Electric aircraft, using distributed electric propulsion, can be significantly cheaper to run, as well as being much greener to boot (NASA). There’s an awful lot more to the equation than just this, though. They’re also, relatively, rather less powerful, which is why the X-57 is equipped with a full and astonishing complement of 14 motors.
At the AIAA Aviation 2016 conference, NASA Administrator Bolden spoke of New Aviation Horizons, “an initiative that calls for our return to flying experimental technology
demonstrators, known among aviation enthusiasts as X-planes.” Bolden stated that, as part of this long-term project, “Three large scale, subsonic X-planes will demonstrate in-flight the range of possible technologies and configurations that could contribute to the major reductions in fuel, emissions and noise that are among our stretch goals.” This was the world’s official introduction to the X-57, and it’s come such a very long way since.

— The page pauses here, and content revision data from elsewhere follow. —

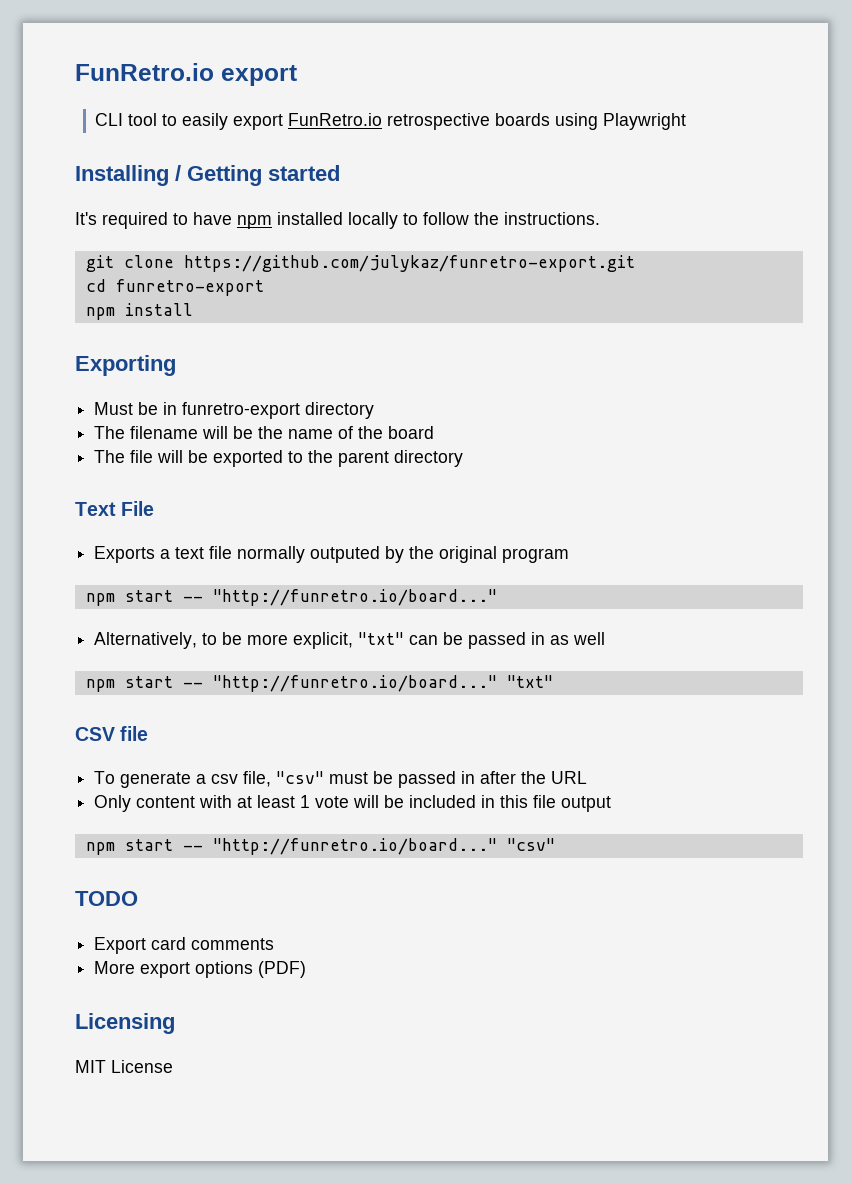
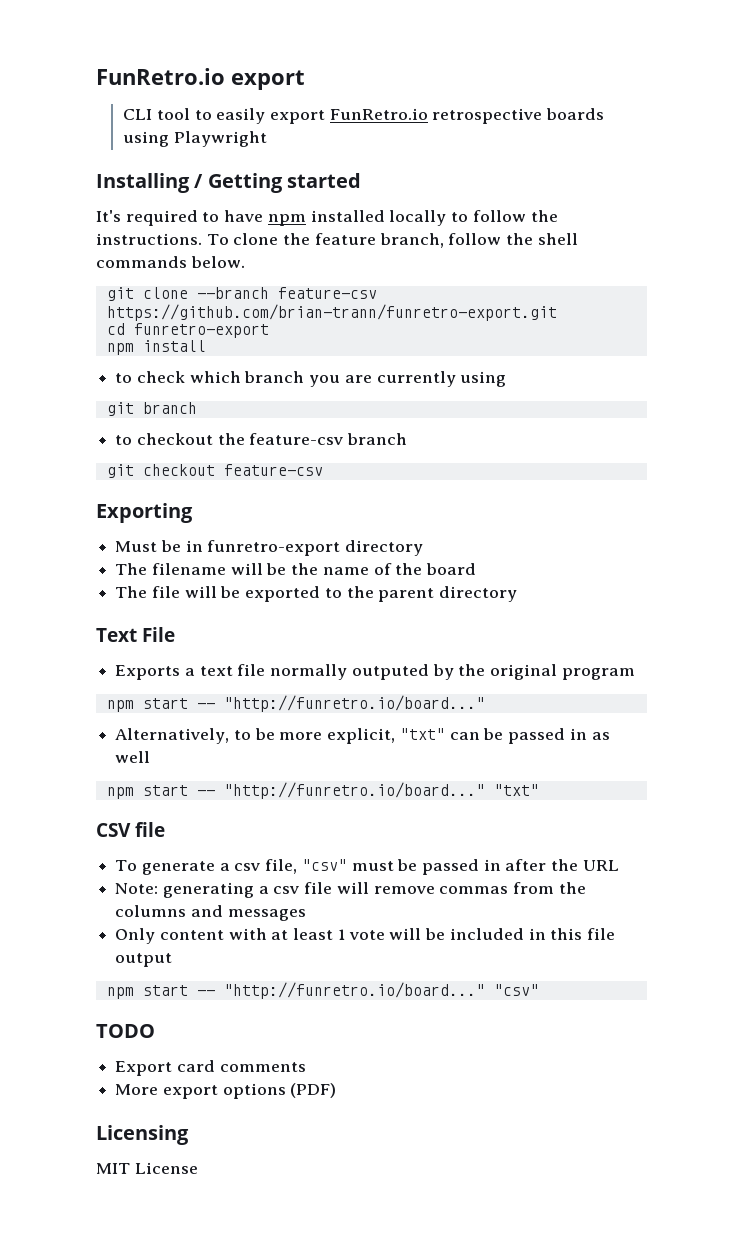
+ To clone the feature branch, follow the shell commands below.
- git clone https://github.com/julykaz/funretro-export.git
+ git clone --branch feature-csv https://github.com/brian-trann/funretro-export.git
+ to check which branch you are currently using
+ git branch
+ to checkout the feature-csv branch
+ git checkout feature-csv
+ Note: generating a csv file will remove commas from the columns and messages

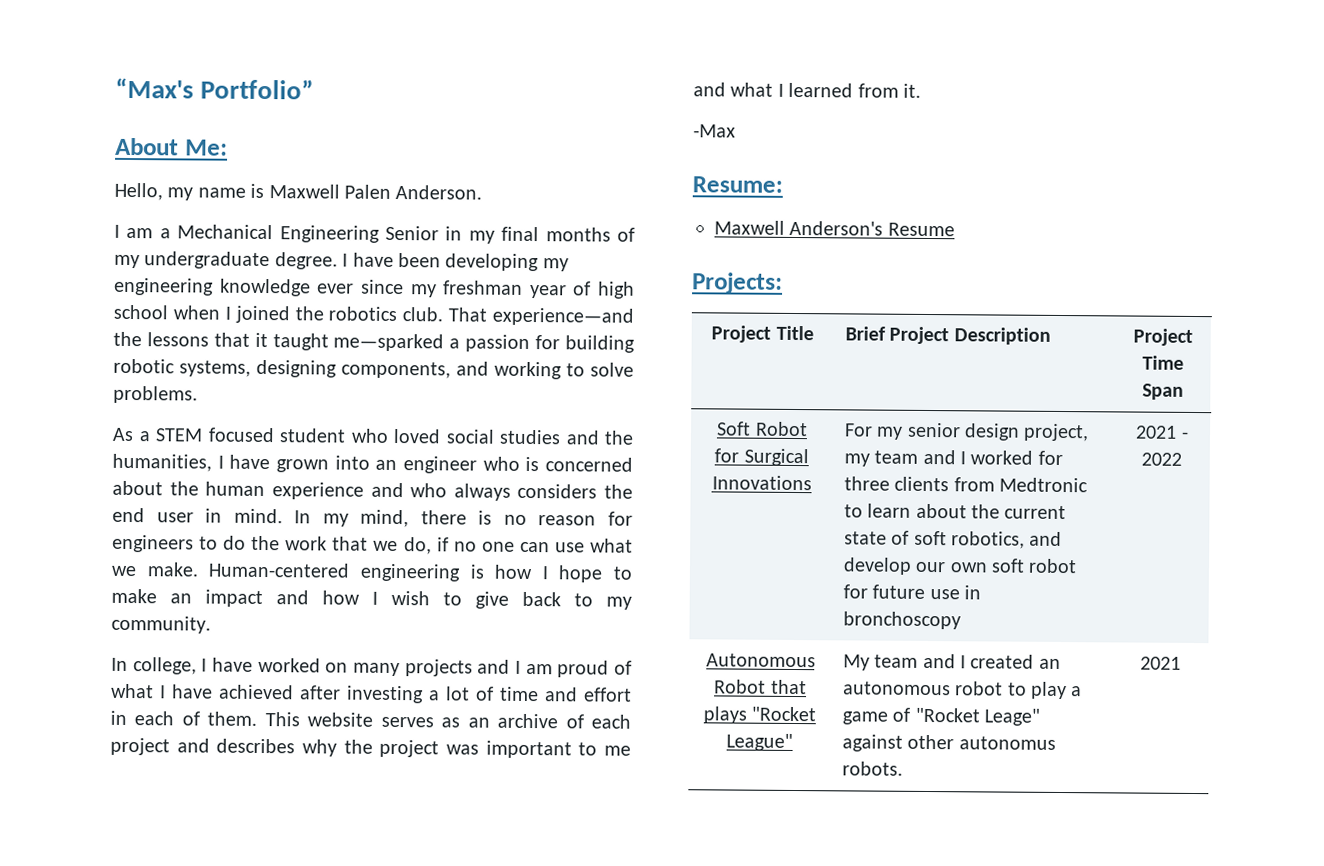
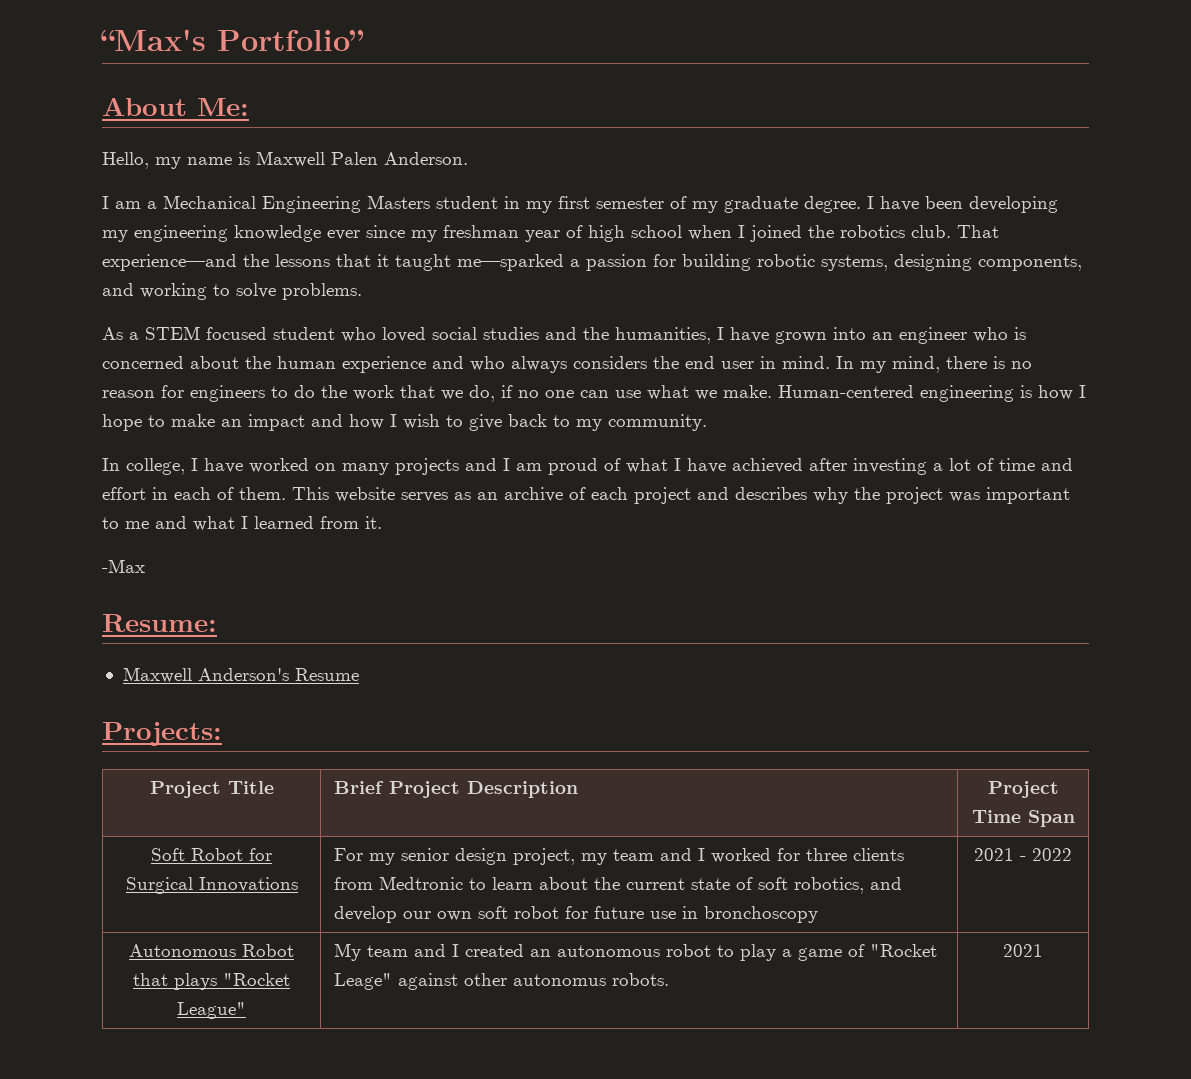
- I am a Mechanical Engineering Senior in my final months of my undergraduate degree.
+ I am a Mechanical Engineering Masters student in my first semester of my graduate degree.

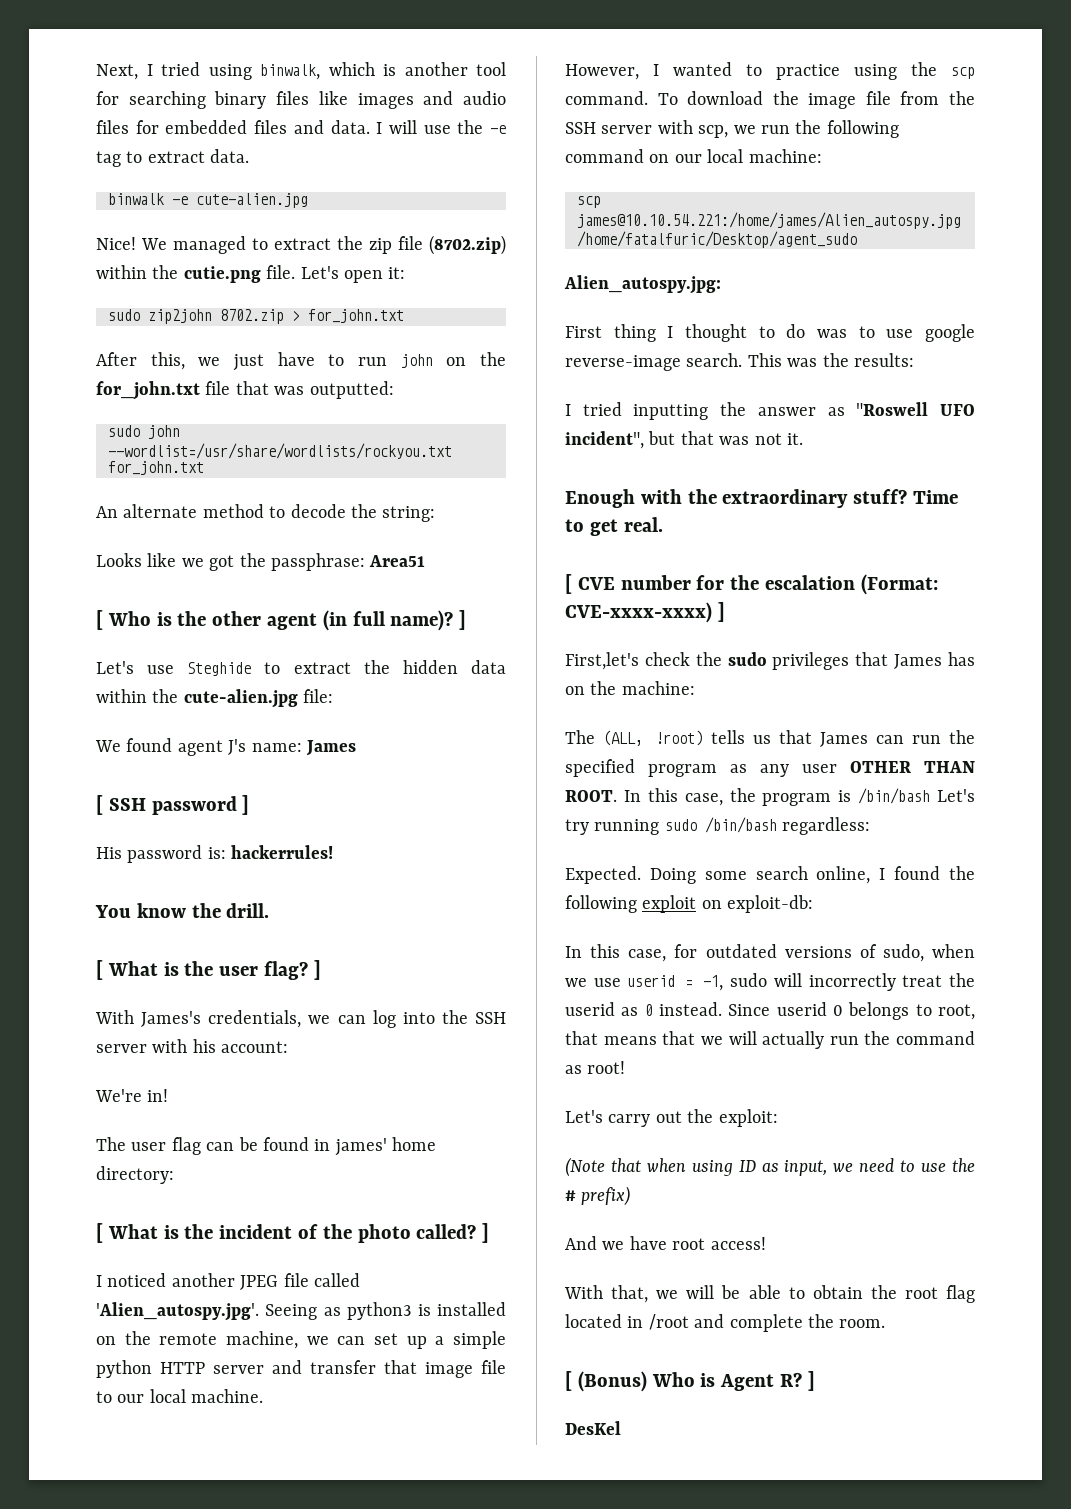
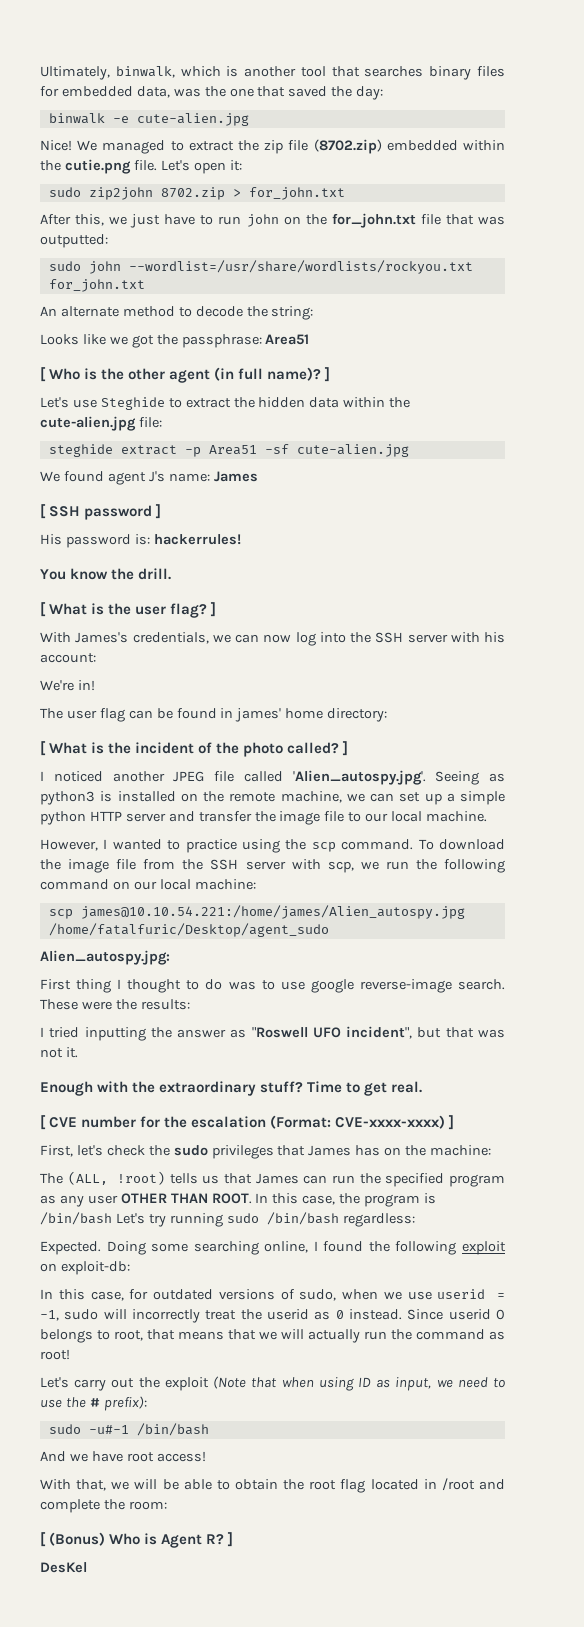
- Next, I tried using binwalk, which is another tool for searching binary files like images and audio files for embedded files and data. I will use the -e tag to extract data.
+ Ultimately, binwalk, which is another tool that searches binary files for embedded data, was the one that saved the day:
- We managed to extract the zip file (8702.zip) within the cutie.png file.
+ We managed to extract the zip file (8702.zip) embedded within the cutie.png file.
+ steghide extract -p Area51 -sf cute-alien.jpg
- With James's credentials, we can log into the SSH server with his account:
+ With James's credentials, we can now log into the SSH server with his account:
- I noticed another JPEG file called 'Alien_autospy.jpg'. Seeing as python3 is installed on the remote machine, we can set up a simple python HTTP server and transfer that image file to our local machine.
+ I noticed another JPEG file called 'Alien_autospy.jpg'. Seeing as python3 is installed on the remote machine, we can set up a simple python HTTP server and transfer the image file to our local machine.
- This was the results:
+ These were the results:
- First,let's check the sudo privileges that James has on the machine:
+ First, let's check the sudo privileges that James has on the machine:
- Doing some search online, I found the following exploit on exploit-db:
+ Doing some searching online, I found the following exploit on exploit-db:
- Let's carry out the exploit:
- (Note that when using ID as input, we need to use the # prefix)
+ Let's carry out the exploit (Note that when using ID as input, we need to use the # prefix):
+ sudo -u#-1 /bin/bash
- With that, we will be able to obtain the root flag located in /root and complete the room.
+ With that, we will be able to obtain the root flag located in /root and complete the room:

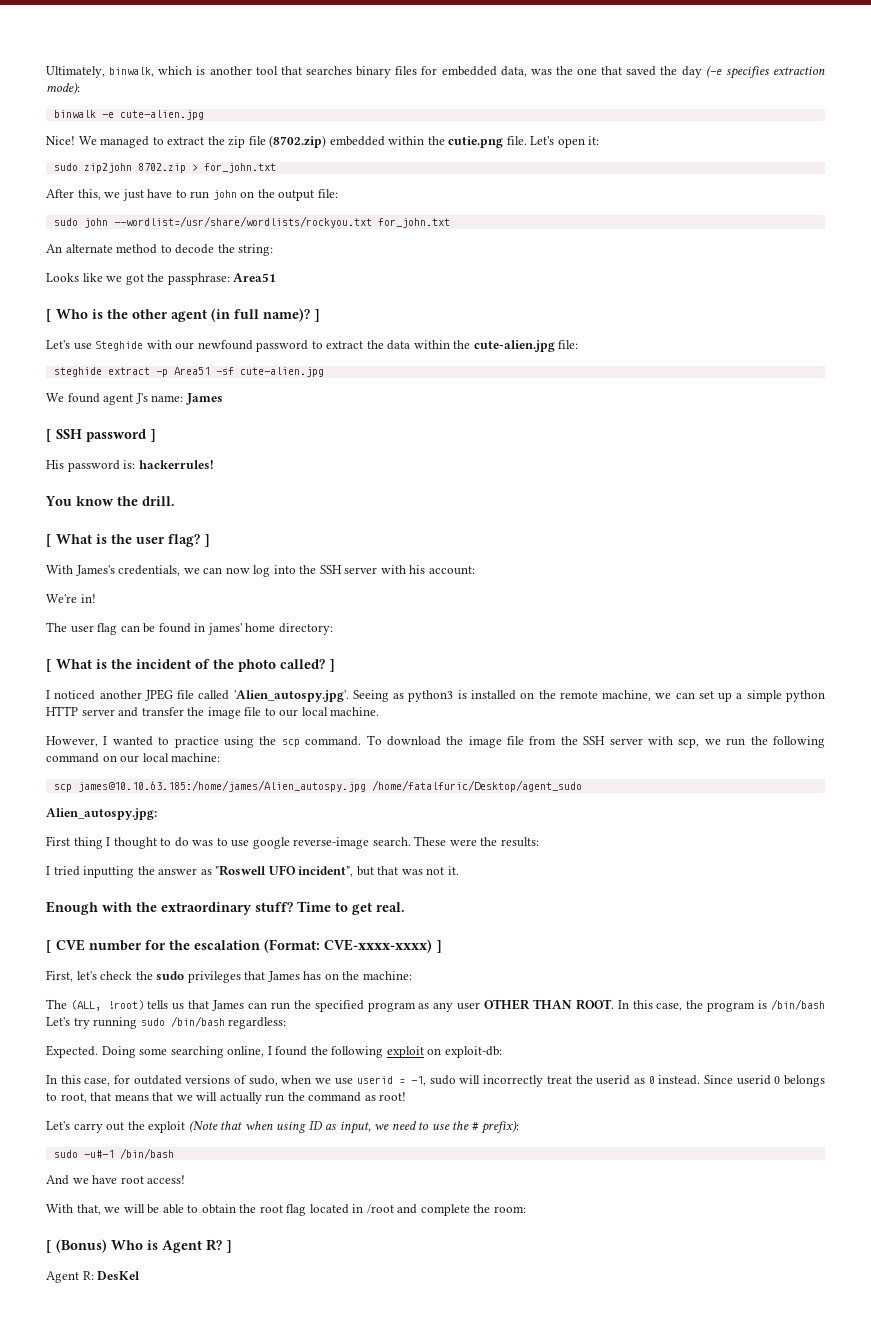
- Ultimately, binwalk, which is another tool that searches binary files for embedded data, was the one that saved the day:
+ Ultimately, binwalk, which is another tool that searches binary files for embedded data, was the one that saved the day (-e specifies extraction mode):
- After this, we just have to run john on the for_john.txt file that was outputted:
+ After this, we just have to run john on the output file:
- Let's use Steghide to extract the hidden data within the cute-alien.jpg file:
+ Let's use Steghide with our newfound password to extract the data within the cute-alien.jpg file:
- scp james@10.10.54.221:/home/james/Alien_autospy.jpg /home/fatalfuric/Desktop/agent_sudo
+ scp james@10.10.63.185:/home/james/Alien_autospy.jpg /home/fatalfuric/Desktop/agent_sudo
- DesKel
+ Agent R: DesKel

The X-57 made its first flight in Spring of 2018, an advancement of the scalable convergent electric propulsion operations research program at NASA. It was created by Empirical Systems Aerospace, which began the project in 2014, its seemingly outlandish design makes perfect sense: It was created from a Tecnam P2006T, which underwent significant modifications. Two of its motors are placed on the tips of the wings, with the remaining two-dozen reserved for the taxing process of landing and taking off.